• What this task involves: Scan the records below for the line with "- ☐ 작업 상태 Redis에 저장" and the line with "- Known gaps: BPSW". Repeat those two lines and every line between them exactly, and nothing else.

• Data to use:
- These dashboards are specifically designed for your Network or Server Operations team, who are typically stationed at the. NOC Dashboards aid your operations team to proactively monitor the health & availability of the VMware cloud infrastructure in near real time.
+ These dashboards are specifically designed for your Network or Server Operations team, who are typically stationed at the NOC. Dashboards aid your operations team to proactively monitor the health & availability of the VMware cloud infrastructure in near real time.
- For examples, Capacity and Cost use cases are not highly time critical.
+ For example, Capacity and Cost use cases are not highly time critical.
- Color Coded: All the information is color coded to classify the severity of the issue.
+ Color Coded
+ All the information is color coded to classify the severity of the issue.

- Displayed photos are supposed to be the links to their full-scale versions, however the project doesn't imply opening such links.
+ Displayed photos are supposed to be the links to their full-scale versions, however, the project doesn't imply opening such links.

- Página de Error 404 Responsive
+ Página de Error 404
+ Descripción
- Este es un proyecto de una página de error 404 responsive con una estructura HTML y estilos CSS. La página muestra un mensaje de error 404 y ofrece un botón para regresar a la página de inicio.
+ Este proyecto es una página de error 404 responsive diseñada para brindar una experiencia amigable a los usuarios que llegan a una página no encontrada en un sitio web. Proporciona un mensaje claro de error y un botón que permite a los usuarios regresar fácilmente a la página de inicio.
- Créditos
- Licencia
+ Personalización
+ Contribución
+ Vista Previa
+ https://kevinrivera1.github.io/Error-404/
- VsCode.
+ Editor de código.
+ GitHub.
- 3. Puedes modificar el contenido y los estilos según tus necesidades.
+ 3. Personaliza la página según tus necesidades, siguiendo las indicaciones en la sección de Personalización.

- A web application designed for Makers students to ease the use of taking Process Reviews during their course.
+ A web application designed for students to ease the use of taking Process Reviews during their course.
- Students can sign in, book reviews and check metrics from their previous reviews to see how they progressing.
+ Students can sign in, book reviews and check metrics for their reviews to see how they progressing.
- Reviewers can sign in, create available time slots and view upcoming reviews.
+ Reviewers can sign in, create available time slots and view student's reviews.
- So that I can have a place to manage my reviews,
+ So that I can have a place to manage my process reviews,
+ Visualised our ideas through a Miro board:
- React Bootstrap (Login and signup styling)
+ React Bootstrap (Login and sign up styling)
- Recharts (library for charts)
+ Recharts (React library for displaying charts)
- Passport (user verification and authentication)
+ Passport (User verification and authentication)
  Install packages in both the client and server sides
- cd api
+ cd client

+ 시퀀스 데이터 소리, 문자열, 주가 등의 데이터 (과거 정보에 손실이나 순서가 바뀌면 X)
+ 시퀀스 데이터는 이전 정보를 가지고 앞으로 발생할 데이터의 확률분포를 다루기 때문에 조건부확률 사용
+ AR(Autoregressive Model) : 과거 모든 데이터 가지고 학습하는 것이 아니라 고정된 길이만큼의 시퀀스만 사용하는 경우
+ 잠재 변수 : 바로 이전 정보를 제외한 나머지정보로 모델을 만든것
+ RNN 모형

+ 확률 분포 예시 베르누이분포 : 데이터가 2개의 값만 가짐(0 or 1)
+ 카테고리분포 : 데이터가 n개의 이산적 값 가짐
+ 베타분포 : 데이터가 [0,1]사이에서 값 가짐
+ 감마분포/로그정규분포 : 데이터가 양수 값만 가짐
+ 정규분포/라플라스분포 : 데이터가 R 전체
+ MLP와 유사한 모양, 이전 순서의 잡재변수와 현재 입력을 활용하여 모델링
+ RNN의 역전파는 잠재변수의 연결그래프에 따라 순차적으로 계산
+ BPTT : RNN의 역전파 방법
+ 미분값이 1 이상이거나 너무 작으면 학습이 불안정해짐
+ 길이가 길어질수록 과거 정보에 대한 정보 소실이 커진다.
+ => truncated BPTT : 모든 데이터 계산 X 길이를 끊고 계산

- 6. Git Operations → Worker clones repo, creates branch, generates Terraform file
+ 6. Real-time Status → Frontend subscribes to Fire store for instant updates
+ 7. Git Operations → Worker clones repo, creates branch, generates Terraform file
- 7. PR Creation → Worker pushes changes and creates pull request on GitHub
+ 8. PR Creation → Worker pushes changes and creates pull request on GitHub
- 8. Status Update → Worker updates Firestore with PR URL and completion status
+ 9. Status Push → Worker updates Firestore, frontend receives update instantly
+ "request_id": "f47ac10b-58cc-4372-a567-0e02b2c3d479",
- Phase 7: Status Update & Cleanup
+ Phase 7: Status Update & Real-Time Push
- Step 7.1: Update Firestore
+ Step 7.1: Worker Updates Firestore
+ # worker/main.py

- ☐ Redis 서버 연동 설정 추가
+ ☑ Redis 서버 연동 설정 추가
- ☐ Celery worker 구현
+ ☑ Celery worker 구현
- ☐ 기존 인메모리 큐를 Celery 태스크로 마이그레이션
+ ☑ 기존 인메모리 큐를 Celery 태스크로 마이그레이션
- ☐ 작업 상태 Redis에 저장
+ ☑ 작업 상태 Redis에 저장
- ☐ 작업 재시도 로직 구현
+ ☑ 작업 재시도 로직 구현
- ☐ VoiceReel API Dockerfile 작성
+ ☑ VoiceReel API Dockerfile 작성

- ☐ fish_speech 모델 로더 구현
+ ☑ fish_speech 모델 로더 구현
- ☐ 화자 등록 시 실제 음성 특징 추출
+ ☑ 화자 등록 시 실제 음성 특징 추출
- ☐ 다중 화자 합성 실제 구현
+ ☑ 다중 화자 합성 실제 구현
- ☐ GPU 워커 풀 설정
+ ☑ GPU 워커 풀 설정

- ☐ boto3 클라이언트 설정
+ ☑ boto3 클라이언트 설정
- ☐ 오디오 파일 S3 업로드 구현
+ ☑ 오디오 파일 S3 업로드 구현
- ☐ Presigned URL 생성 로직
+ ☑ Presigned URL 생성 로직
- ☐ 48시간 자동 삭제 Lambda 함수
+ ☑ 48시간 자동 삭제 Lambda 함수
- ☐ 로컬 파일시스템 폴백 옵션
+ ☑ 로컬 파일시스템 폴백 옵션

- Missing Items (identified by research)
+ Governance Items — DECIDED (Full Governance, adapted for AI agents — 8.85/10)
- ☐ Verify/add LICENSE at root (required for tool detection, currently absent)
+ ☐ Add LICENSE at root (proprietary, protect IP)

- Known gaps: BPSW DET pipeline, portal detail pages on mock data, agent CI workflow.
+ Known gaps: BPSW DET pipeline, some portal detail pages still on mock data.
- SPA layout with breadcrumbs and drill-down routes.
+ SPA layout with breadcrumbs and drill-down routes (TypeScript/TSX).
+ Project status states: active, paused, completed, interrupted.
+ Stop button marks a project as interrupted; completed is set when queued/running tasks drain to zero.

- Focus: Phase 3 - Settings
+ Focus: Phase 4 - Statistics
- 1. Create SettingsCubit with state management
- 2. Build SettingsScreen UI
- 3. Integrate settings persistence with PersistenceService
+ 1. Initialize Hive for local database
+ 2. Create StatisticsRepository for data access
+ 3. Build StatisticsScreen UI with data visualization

• Exercise output:
- ☐ 작업 상태 Redis에 저장
+ ☑ 작업 상태 Redis에 저장
- ☐ 작업 재시도 로직 구현
+ ☑ 작업 재시도 로직 구현
- ☐ VoiceReel API Dockerfile 작성
+ ☑ VoiceReel API Dockerfile 작성

- ☐ fish_speech 모델 로더 구현
+ ☑ fish_speech 모델 로더 구현
- ☐ 화자 등록 시 실제 음성 특징 추출
+ ☑ 화자 등록 시 실제 음성 특징 추출
- ☐ 다중 화자 합성 실제 구현
+ ☑ 다중 화자 합성 실제 구현
- ☐ GPU 워커 풀 설정
+ ☑ GPU 워커 풀 설정

- ☐ boto3 클라이언트 설정
+ ☑ boto3 클라이언트 설정
- ☐ 오디오 파일 S3 업로드 구현
+ ☑ 오디오 파일 S3 업로드 구현
- ☐ Presigned URL 생성 로직
+ ☑ Presigned URL 생성 로직
- ☐ 48시간 자동 삭제 Lambda 함수
+ ☑ 48시간 자동 삭제 Lambda 함수
- ☐ 로컬 파일시스템 폴백 옵션
+ ☑ 로컬 파일시스템 폴백 옵션

- Missing Items (identified by research)
+ Governance Items — DECIDED (Full Governance, adapted for AI agents — 8.85/10)
- ☐ Verify/add LICENSE at root (required for tool detection, currently absent)
+ ☐ Add LICENSE at root (proprietary, protect IP)

- Known gaps: BPSW DET pipeline, portal detail pages on mock data, agent CI workflow.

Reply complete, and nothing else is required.